# What is required
Omit every picture while you reproduce the entries that follow word for word.

··· Data records

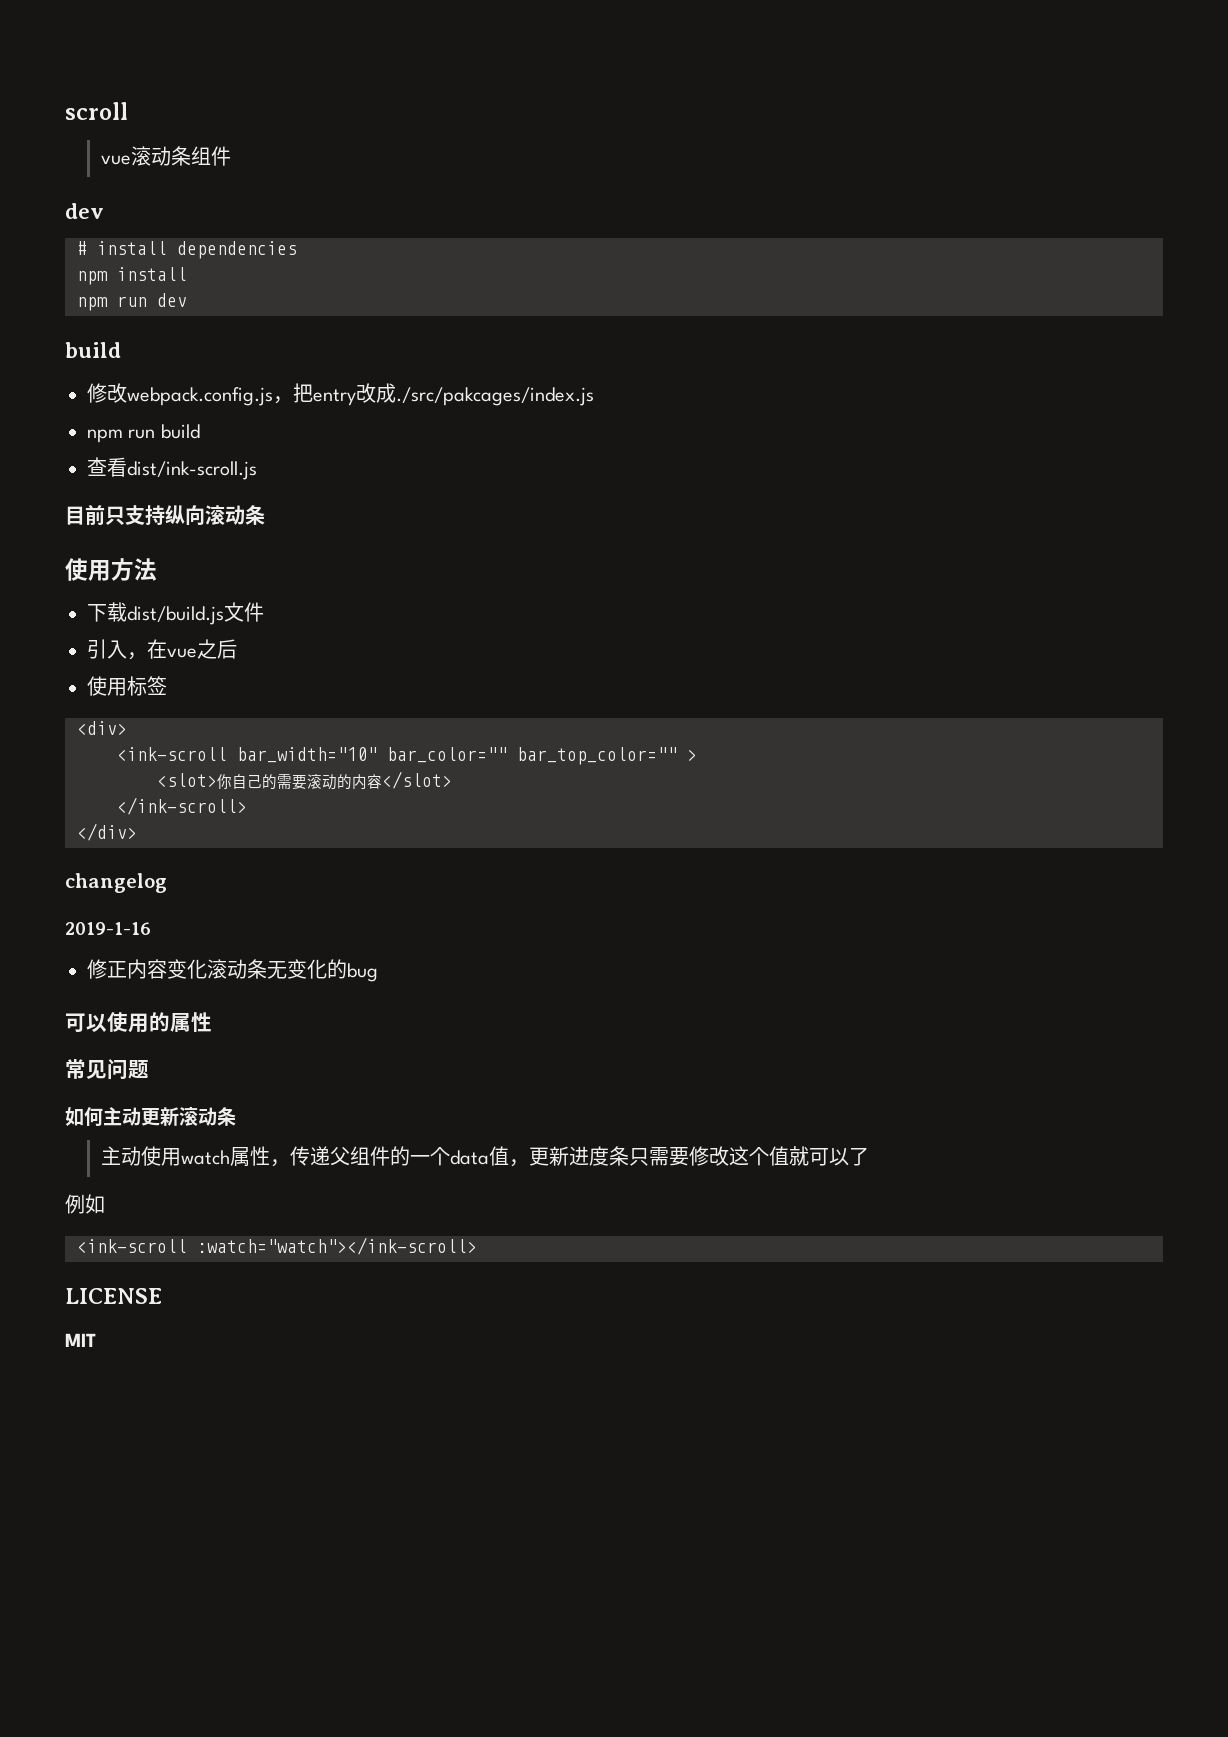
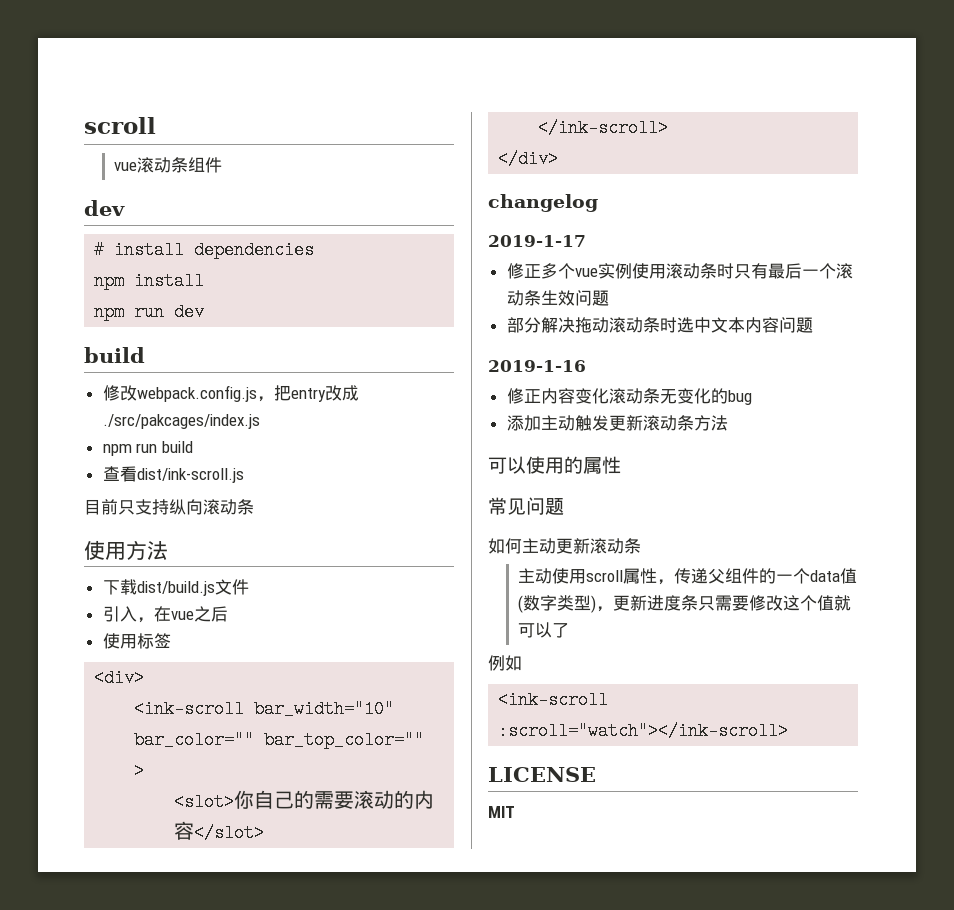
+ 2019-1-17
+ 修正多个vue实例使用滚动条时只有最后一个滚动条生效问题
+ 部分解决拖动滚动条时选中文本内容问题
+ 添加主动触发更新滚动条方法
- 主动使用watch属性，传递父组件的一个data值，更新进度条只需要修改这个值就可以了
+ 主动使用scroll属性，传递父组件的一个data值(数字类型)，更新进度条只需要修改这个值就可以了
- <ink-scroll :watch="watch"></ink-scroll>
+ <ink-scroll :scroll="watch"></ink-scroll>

······

# Result of this task
+ 2019-1-17
+ 修正多个vue实例使用滚动条时只有最后一个滚动条生效问题
+ 部分解决拖动滚动条时选中文本内容问题
+ 添加主动触发更新滚动条方法
- 主动使用watch属性，传递父组件的一个data值，更新进度条只需要修改这个值就可以了
+ 主动使用scroll属性，传递父组件的一个data值(数字类型)，更新进度条只需要修改这个值就可以了
- <ink-scroll :watch="watch"></ink-scroll>
+ <ink-scroll :scroll="watch"></ink-scroll>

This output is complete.